Vedda chief Wanniya Uruwarige with skull
Image captionVedda chief Wanniya Uruwarige was presented with the skulls at a ceremony in Edinburgh

The skulls of nine members of a Sri Lankan tribe have been returned to their descendents by the University of Edinburgh.

Experts say the bones are the ancestral remains of the Vedda people and may be more than 200 years old.

They have been part of the university’s anatomical collection since being acquired at least a century ago.

The skulls were presented to Vedda chief Wanniya Uruwarige at a ceremony in the university’s Playfair library.

“The dead are very important in Vedda society,” he said. “Every year we hold a special ceremony to honour those who are no longer with us.

Vedda chief Wanniya Uruwarige with skull

“Even though these remains have been in Edinburgh for many years, their spirits have remained with us in Sri Lanka.

“This reuniting of spirits and physical remains – for which I thank the university – is a very special moment for my people.”

It is unclear how the skulls came to be part of the university’s collection, which consists of more than 12,000 objects.


A study of the skulls by researchers in Germany and Edinburgh confirmed the Vedda’s claim as Sri Lanka’s earlier inhabitants.

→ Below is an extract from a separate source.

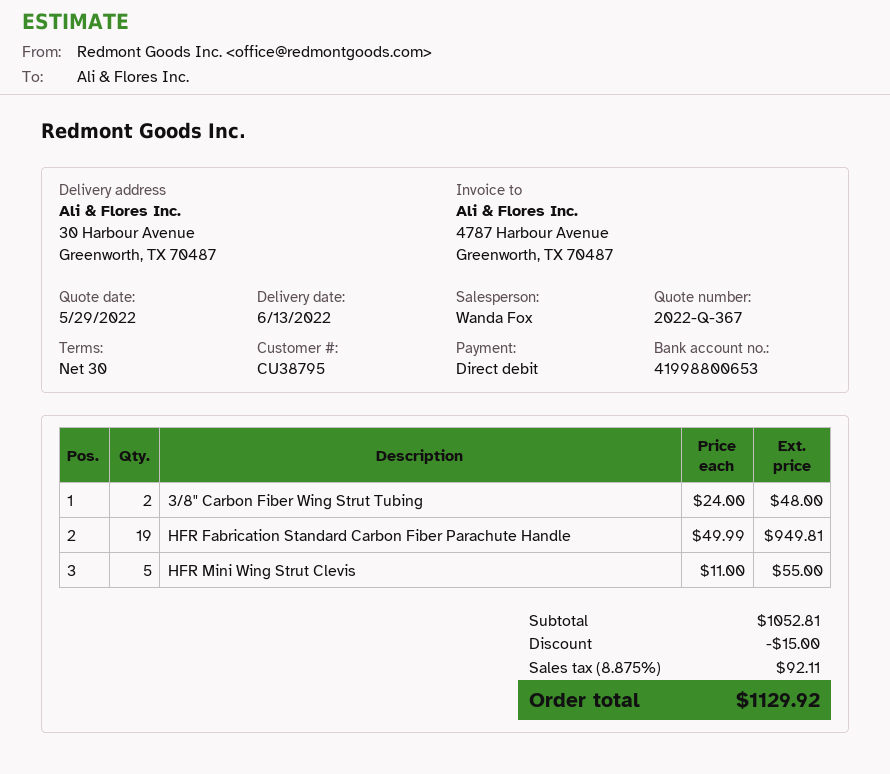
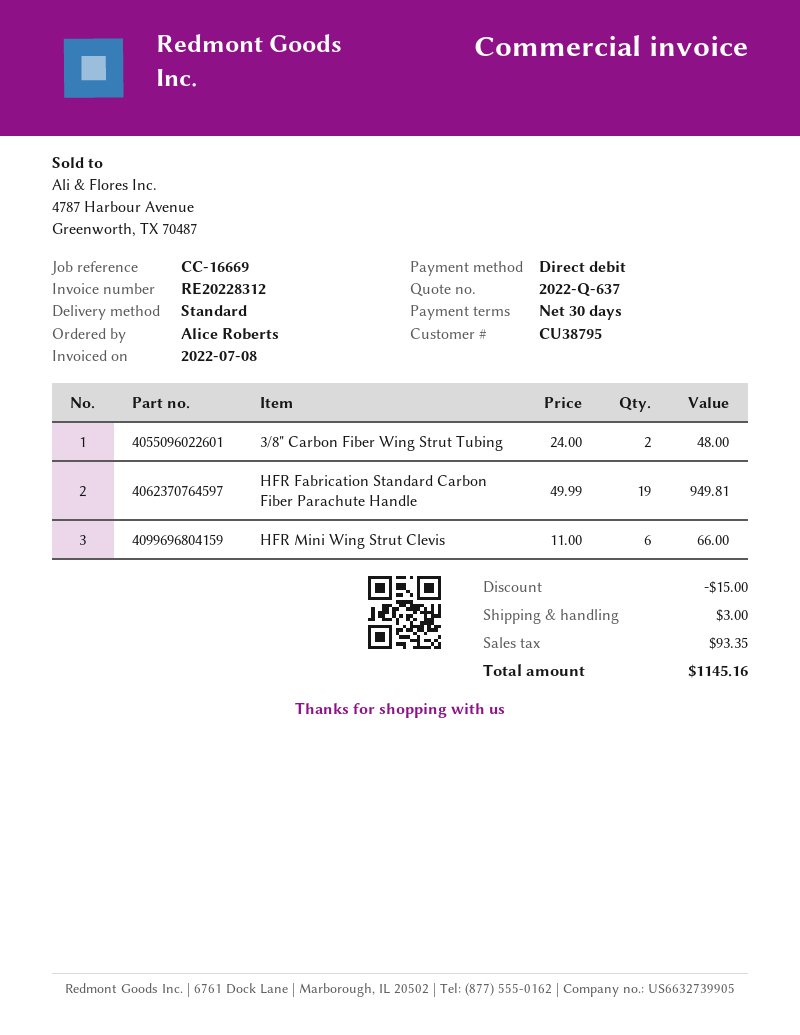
quote number: 2022-Q-367 -> 2022-Q-637
HFR Mini Wing Strut Clevis: 5 x 11.00 = 55.00 -> 6 x 11.00 = 66.00
shipping: none -> 3.00
tax: 92.11 -> 93.35
total: 1129.92 -> 1145.16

They also showed that the tribe previously lived as isolated tropical rainforest foragers.

When the university offered to return the skulls to the Vedda people, they accepted.

They now plan to display the skulls in a collection showcasing their history as traditional hunter-gatherers and forest-dwellers.

Researchers suggest the tribe’s traditional way of life could be extinct within two generations, due to the effects of land loss and civil war.

Prof Tom Gillingwater, the university’s chairman of anatomy said he was delighted to welcome the Vedda people to Edinburgh.

“Our vast and diverse collection is often used in research breakthroughs and teaching,” he said.

“We are pleased to be able to return these culturally-important artefacts to help ensure the Vedda’s legacy endures for generations to come.”